"So blatantly are you punishing someone who doesn't have money. The more money you have, the better care you will receive. And forget it, the rest of you, you can have the lowest possible care." --Alice Price, Education Coordinator, Children's Village
I studied Philadelphia's child care system as a case study for the nation's child care policy. What I found was a system that created scarcity through its structure and implementation, cheating the children of the poor out of quality care. In Philadelphia I interviewed four groups of people: welfare mothers, Department of Welfare representatives, child care providers and child care advocates.
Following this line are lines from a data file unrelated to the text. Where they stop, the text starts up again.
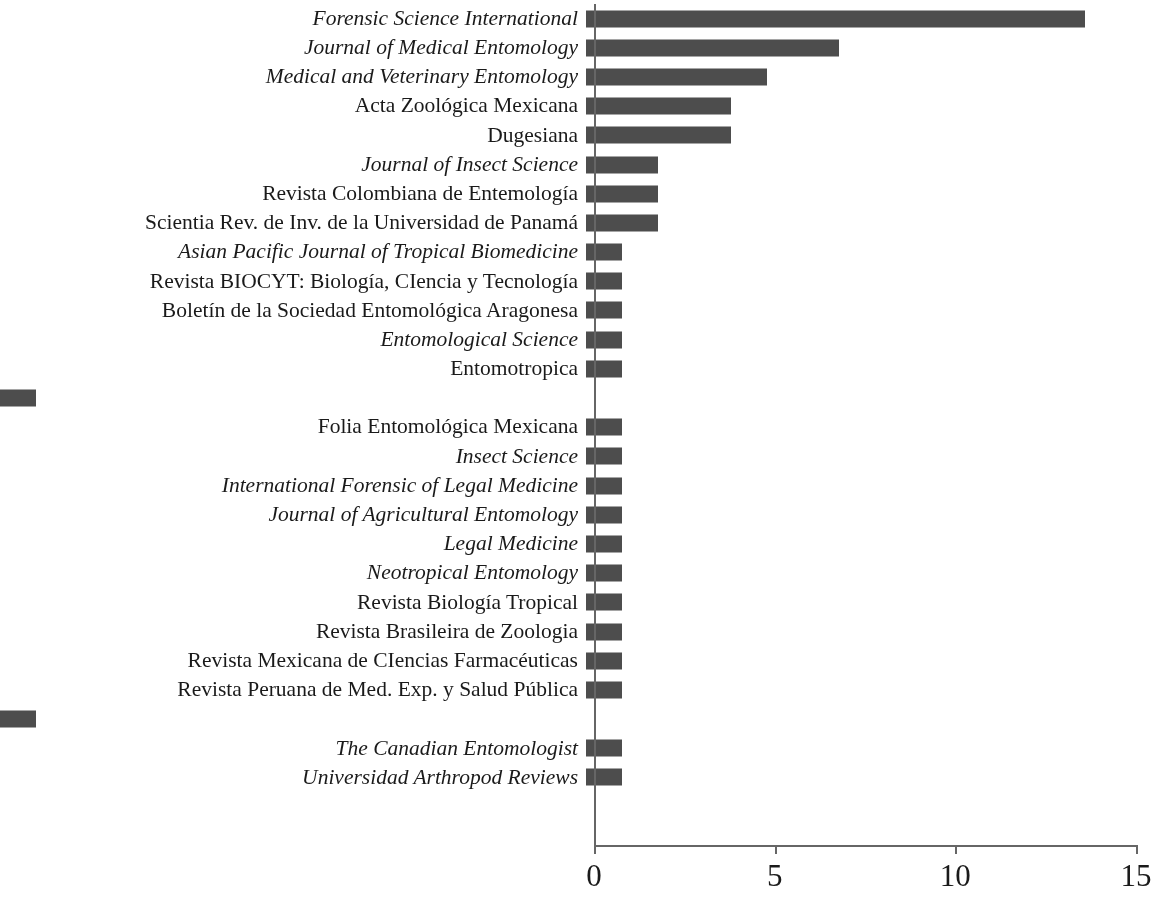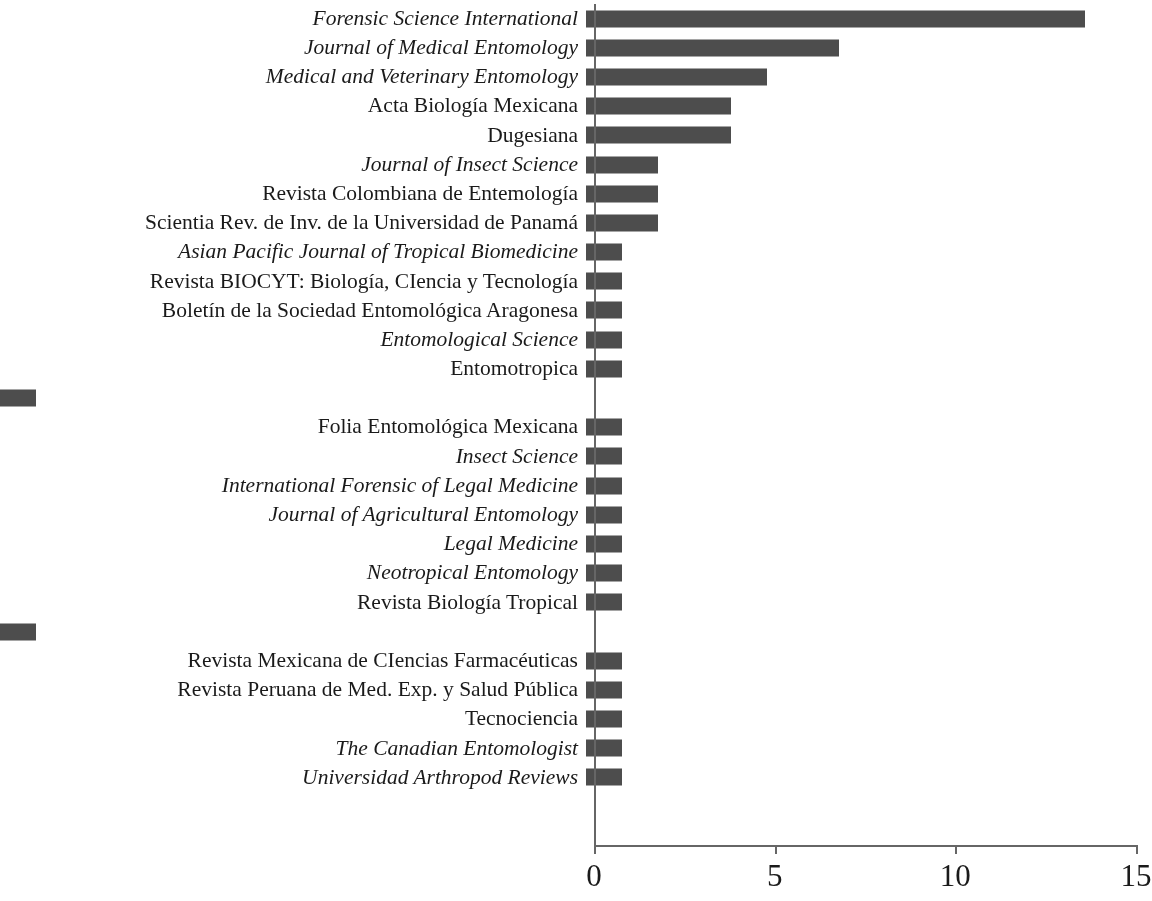--- a/index.html
+++ b/index.html
@@ -111,21 +111,21 @@
           <div class="bar" style="width: 252.933px; background: rgb(77, 77, 77);"></div>
         </div>
       </div>
       <div class="row">
         <div class="cat-label italic">Medical and Veterinary Entomology</div>
         <div class="bar-cell">
           <div class="bar" style="width: 180.667px; background: rgb(77, 77, 77);"></div>
         </div>
       </div>
       <div class="row">
-        <div class="cat-label">Acta Biología Mexicana</div>
+        <div class="cat-label">Acta Zoológica Mexicana</div>
         <div class="bar-cell">
           <div class="bar" style="width: 144.533px; background: rgb(77, 77, 77);"></div>
         </div>
       </div>
       <div class="row">
         <div class="cat-label">Dugesiana</div>
         <div class="bar-cell">
           <div class="bar" style="width: 144.533px; background: rgb(77, 77, 77);"></div>
         </div>
       </div>
@@ -218,38 +218,38 @@
           <div class="bar" style="width: 36.1333px; background: rgb(77, 77, 77);"></div>
         </div>
       </div>
       <div class="row">
         <div class="cat-label">Revista Biología Tropical</div>
         <div class="bar-cell">
           <div class="bar" style="width: 36.1333px; background: rgb(77, 77, 77);"></div>
         </div>
       </div>
       <div class="row">
+        <div class="cat-label">Revista Brasileira de Zoologia</div>
         <div class="bar-cell">
           <div class="bar" style="width: 36.1333px; background: rgb(77, 77, 77);"></div>
         </div>
       </div>
       <div class="row">
         <div class="cat-label">Revista Mexicana de CIencias Farmacéuticas</div>
         <div class="bar-cell">
           <div class="bar" style="width: 36.1333px; background: rgb(77, 77, 77);"></div>
         </div>
       </div>
       <div class="row">
         <div class="cat-label">Revista Peruana de Med. Exp. y Salud Pública</div>
         <div class="bar-cell">
           <div class="bar" style="width: 36.1333px; background: rgb(77, 77, 77);"></div>
         </div>
       </div>
       <div class="row">
-        <div class="cat-label">Tecnociencia</div>
         <div class="bar-cell">
           <div class="bar" style="width: 36.1333px; background: rgb(77, 77, 77);"></div>
         </div>
       </div>
       <div class="row">
         <div class="cat-label italic">The Canadian Entomologist</div>
         <div class="bar-cell">
           <div class="bar" style="width: 36.1333px; background: rgb(77, 77, 77);"></div>
         </div>
       </div>

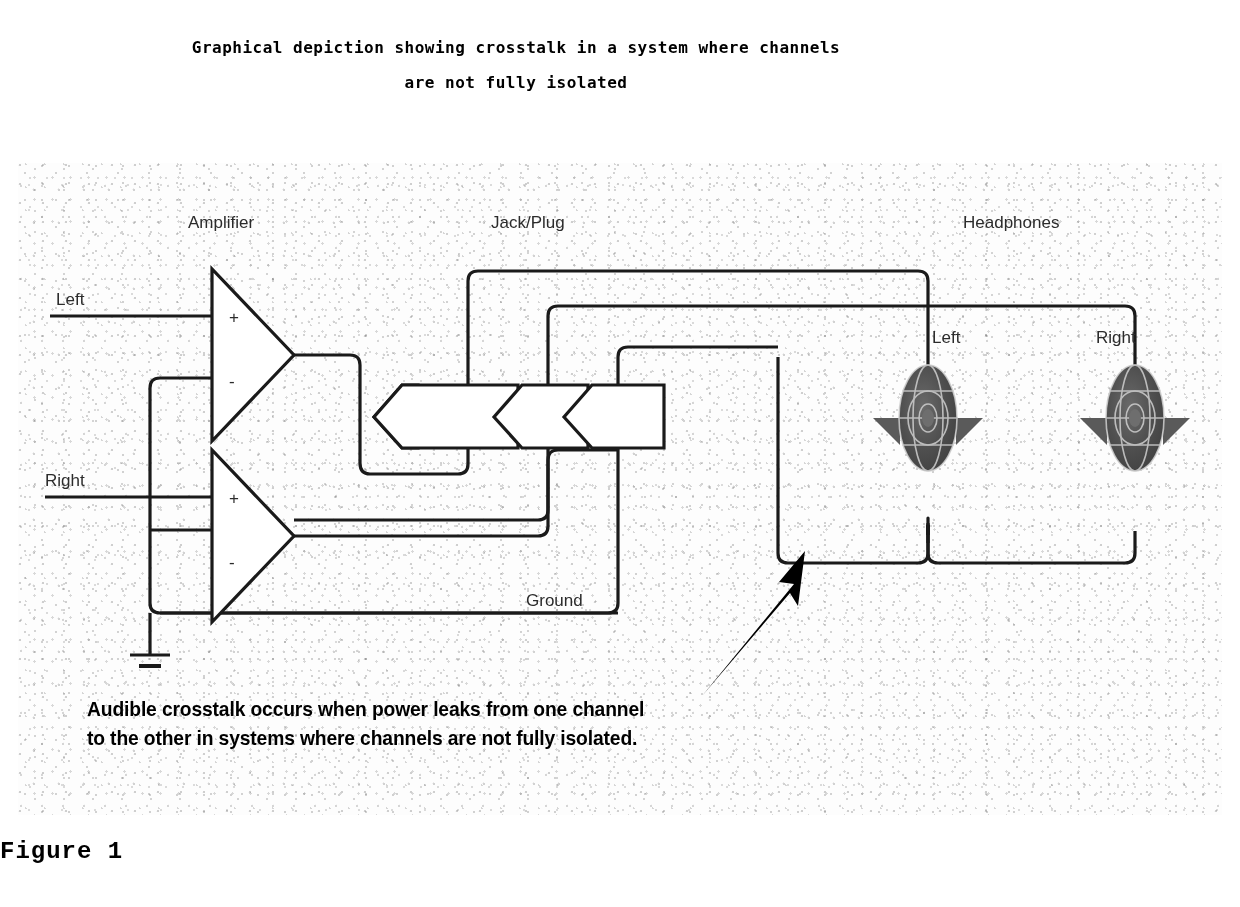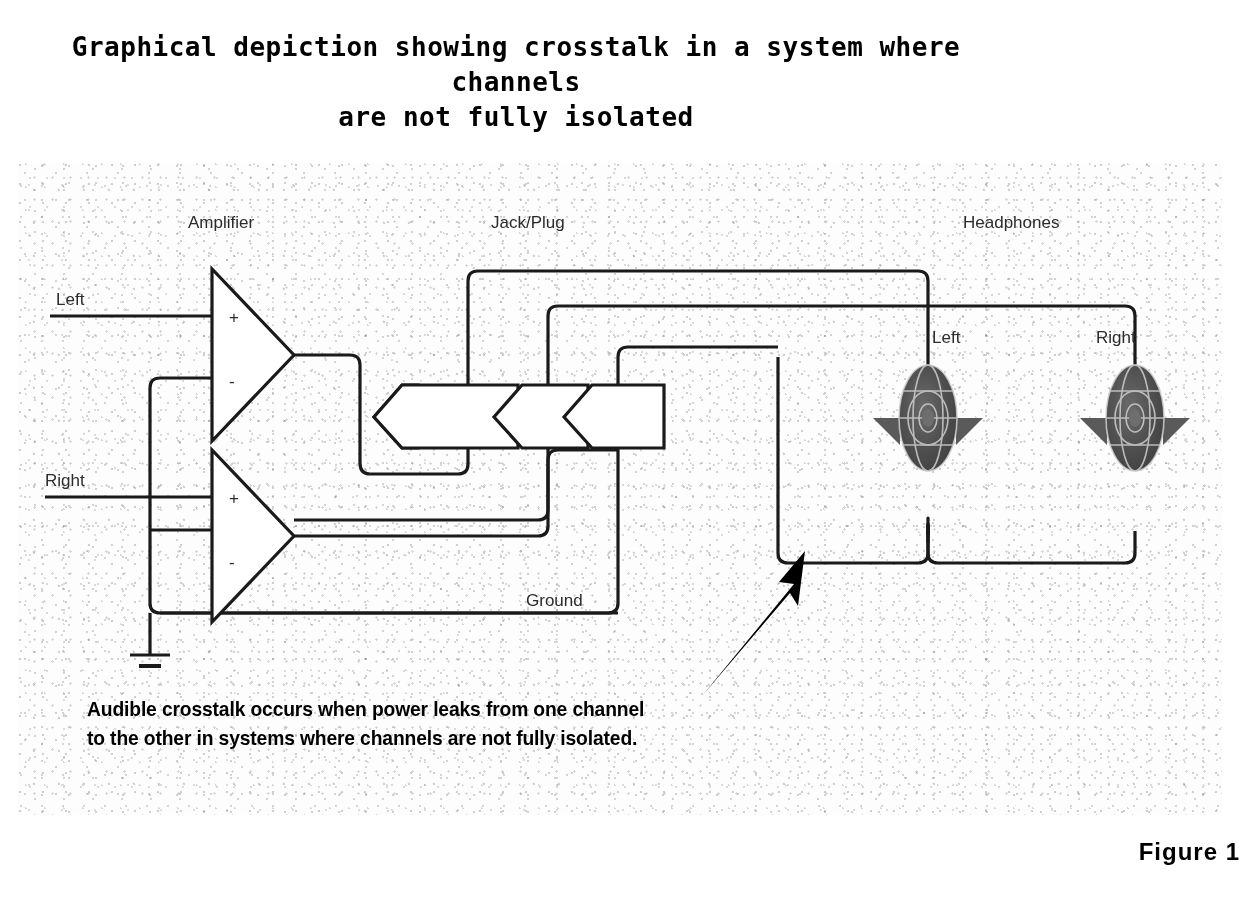--- a/index.html
+++ b/index.html
@@ -18,35 +18,35 @@
 
   
   #page-title {
     position: absolute;
     left: 0;
     top: 30px;
     width: 1032px;
     text-align: center;
     font-family: "DejaVu Sans Mono", "Liberation Mono", monospace;
     font-weight: bold;
-    font-size: 26px;
+    font-size: 16px;
     line-height: 35px;
     letter-spacing: 0.5px;
     color: #000000;
     white-space: pre-line;
   }
 
   
   #figure-label {
     position: absolute;
     left: 0;
     top: 838px;
     width: 1240px;
-    text-align: right;
-    font-family: Liberation Sans, sans-serif;
+    text-align: left;
+    font-family: Liberation Mono, monospace;
     font-weight: bold;
     font-size: 24px;
     color: #000000;
     letter-spacing: 1px;
   }
 
   
   #diagram {
     position: absolute;
     left: 18px;

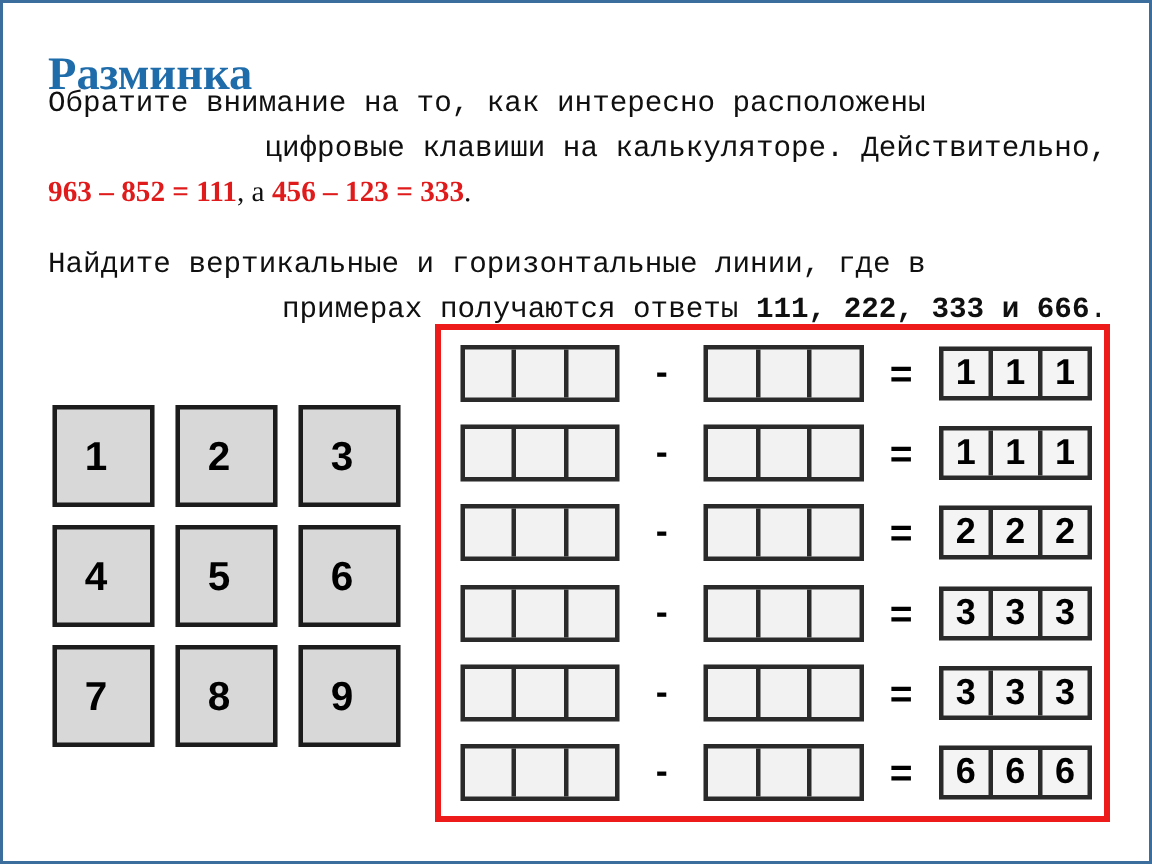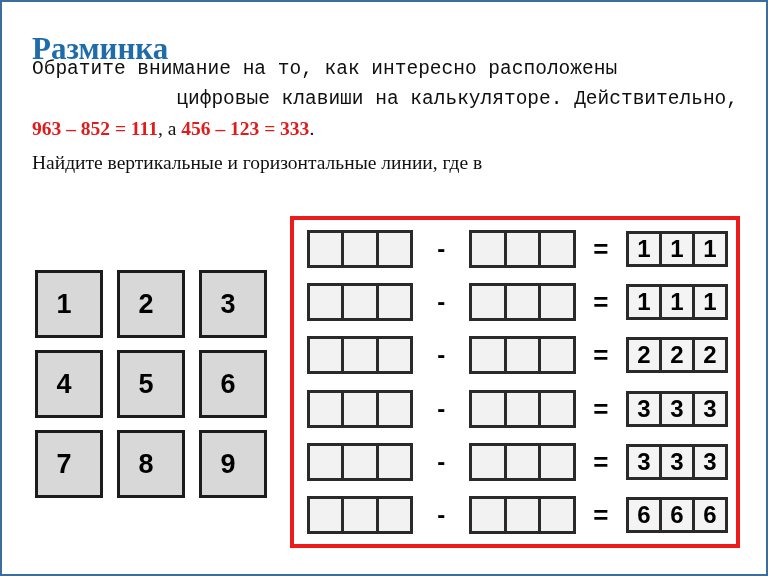--- a/index.html
+++ b/index.html
@@ -42,21 +42,21 @@
     font-size: 19.5px;
     line-height: 30px;
     color: #101010;
   }
   .para {
     text-align: justify;
     text-justify: inter-word;
     margin: 0;
   }
   .para.p1 { width: 706px; font-family: Liberation Mono, monospace; }
-  .para.p2 { width: 706px; margin-top: 4px; }
+  .para.p2 { width: 706px; margin-top: 17px; font-family: Liberation Mono, monospace; }
   
   .para .lastline { display: block; text-align: right; }
 
   .formula {
     margin: 0;
     font-size: 19.5px;
     line-height: 30px;
     color: #101010;
   }
   .red-bold {
@@ -165,20 +165,21 @@
       <span>Обратите внимание на то, как интересно расположены</span>
       <span class="lastline">цифровые клавиши на калькуляторе.  Действительно,</span>
     </p>
 
     <p class="formula">
       <span class="red-bold">963 – 852 = 111</span><span>, а </span><span class="red-bold">456 – 123 = 333</span><span>.</span>
     </p>
 
     <p class="para p2">
       <span>Найдите вертикальные и горизонтальные линии, где в</span>
+      <span class="lastline"><span>примерах получаются ответы </span><span class="bold">111, 222, 333 и 666</span><span>.</span></span>
     </p>
 
   </div>
 
   <div id="keypad">
       <div class="key">
         <span>1</span>
       </div>
       <div class="key">
         <span>2</span>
From my analysis I concluded that there were many accessible child care facilities, but there were not enough good quality facilities; the poor often had restricted access to the quality care facilites that did exist. A major reason for this imposed scarcity of quality child care lies in the provisions of the Welfare Reform Act, passed as House Resolution 4 in March of 1997. This act forced many mothers to enter the workforce without providing adequate facilites for the care of children. One child care advocate pointed out that Pennsylvania spends more money on building prisions each year than it does funding public education, sending the message that the state does not care for preventative measures such as early childhood education.
All of these problems mean that poor parents often place their children in unregulated, "underground" facilities. Thus, the child care system constructs scarcity by refusing to facilitate the care of the nation's poorest children. Such measures reveal the nation's prejudice against the poor and show the non-poor's refusal to shoulder the burden of caring for the nation's children.